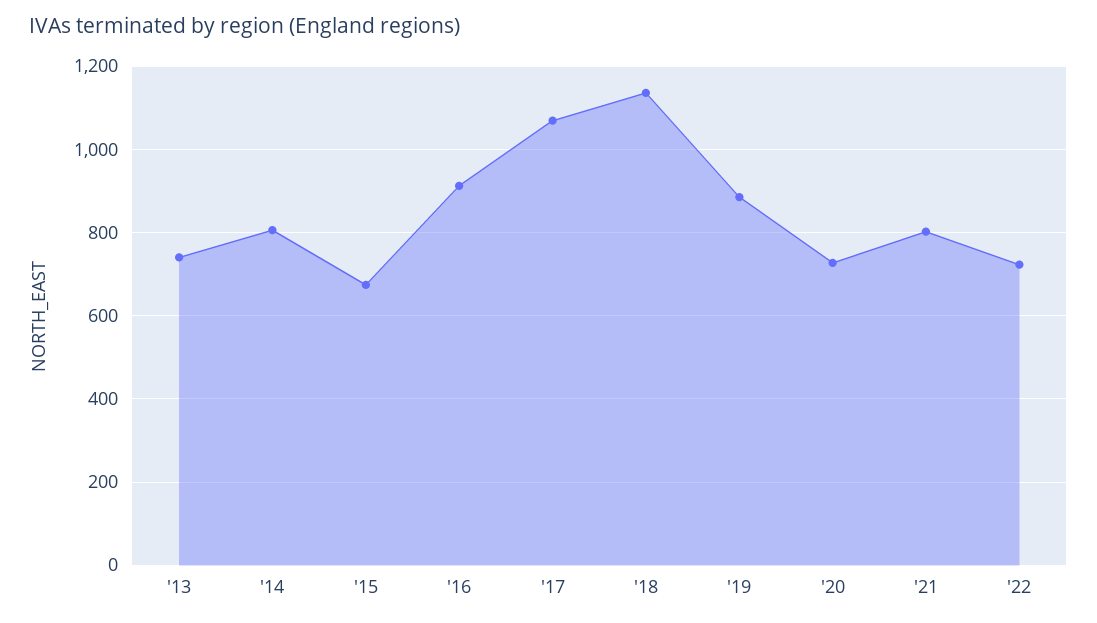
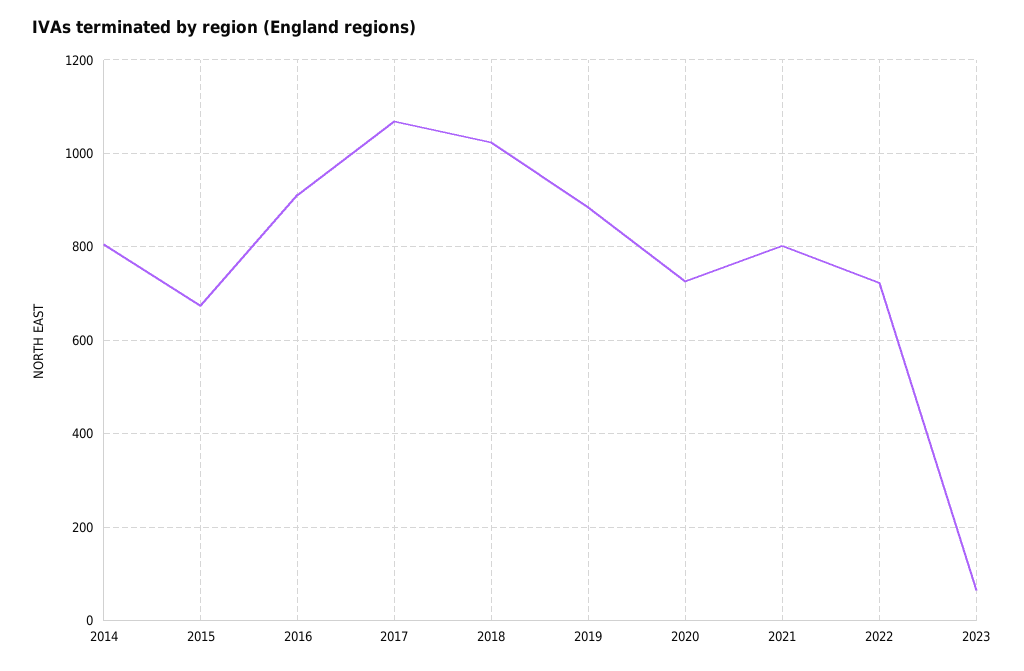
'13: 740 -> none
'18: 1140 -> 1020
2023: none -> 60

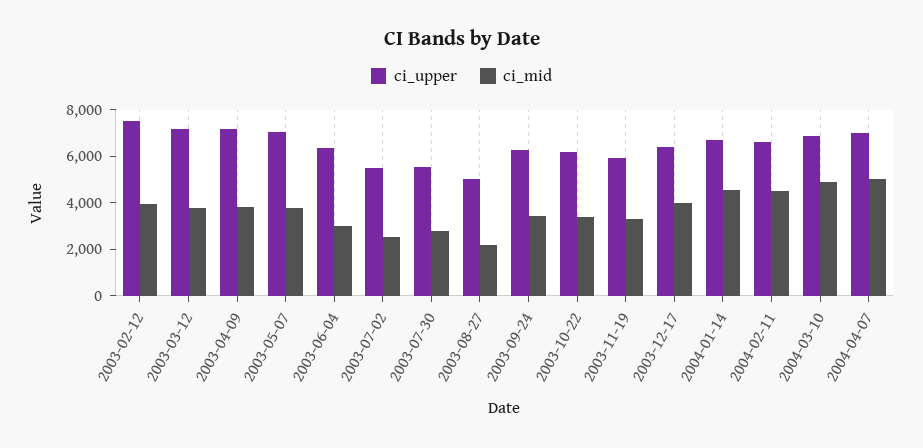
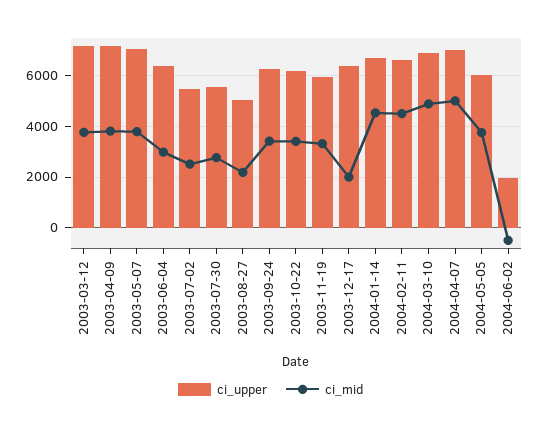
ci_upper, 2003-02-12: 7500 -> none
ci_mid, 2003-02-12: 4000 -> none
ci_mid, 2003-12-17: 4000 -> 2000
ci_upper, 2004-05-05: none -> 6000
ci_mid, 2004-05-05: none -> 3750
ci_upper, 2004-06-02: none -> 2000
ci_mid, 2004-06-02: none -> -500

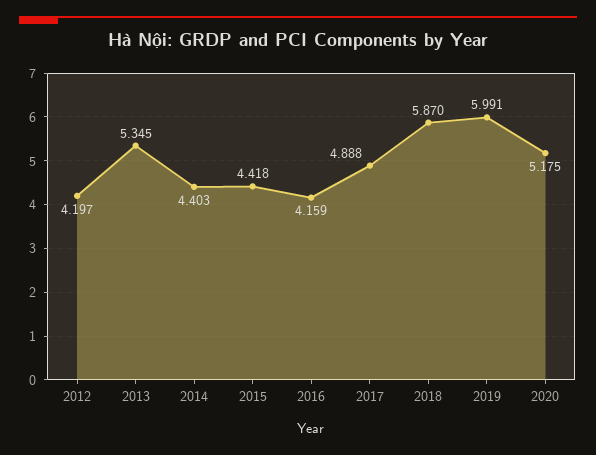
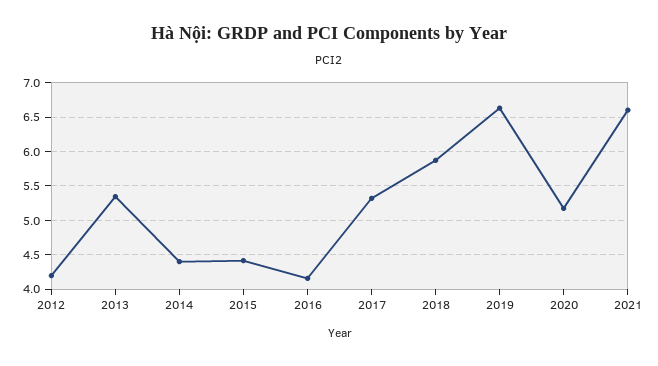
2017: 4.888 -> 5.3
2019: 5.991 -> 6.6
2021: none -> 6.6

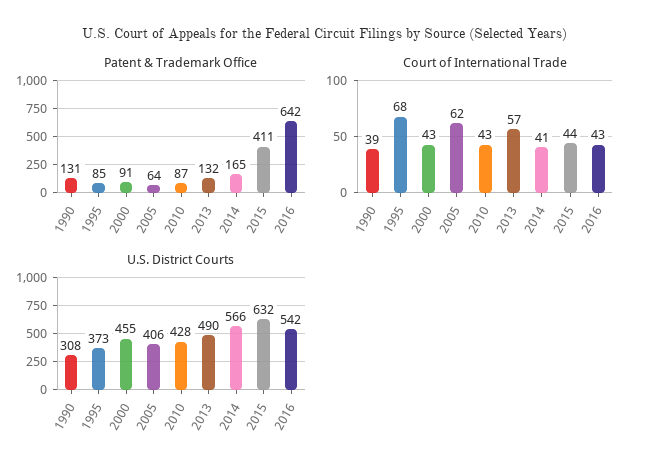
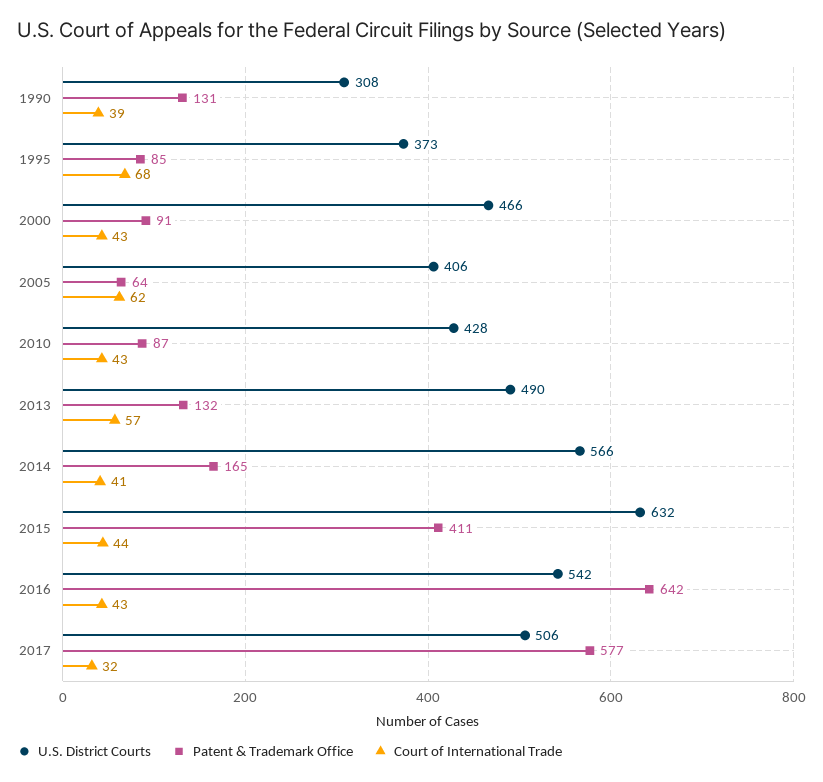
U.S. District Courts, 2000: 455 -> 466
U.S. District Courts, 2017: none -> 506
Patent & Trademark Office, 2017: none -> 577
Court of International Trade, 2017: none -> 32

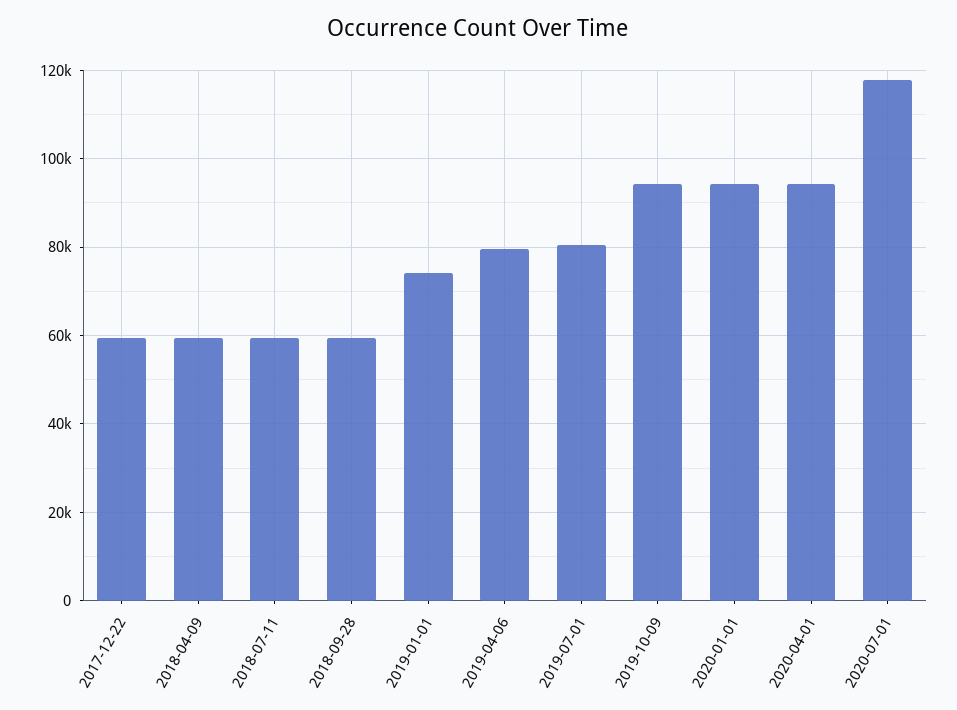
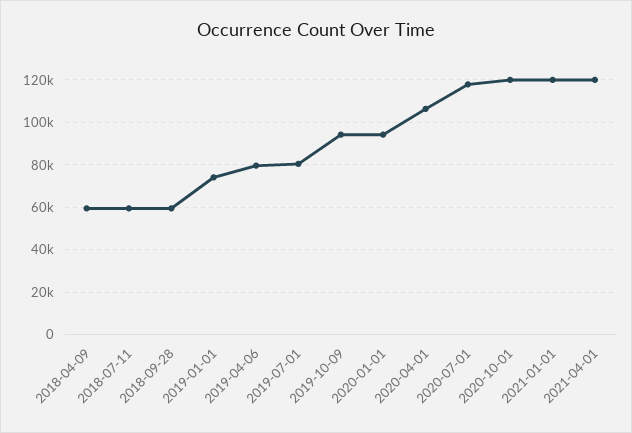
2017-12-22: 60000 -> none
2020-04-01: 94000 -> 105000
2020-10-01: none -> 120000
2021-01-01: none -> 120000
2021-04-01: none -> 120000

## Problem details:
Count how many lines in the material above hold the word "District", then write the number and nothing more.

## Answer box:
2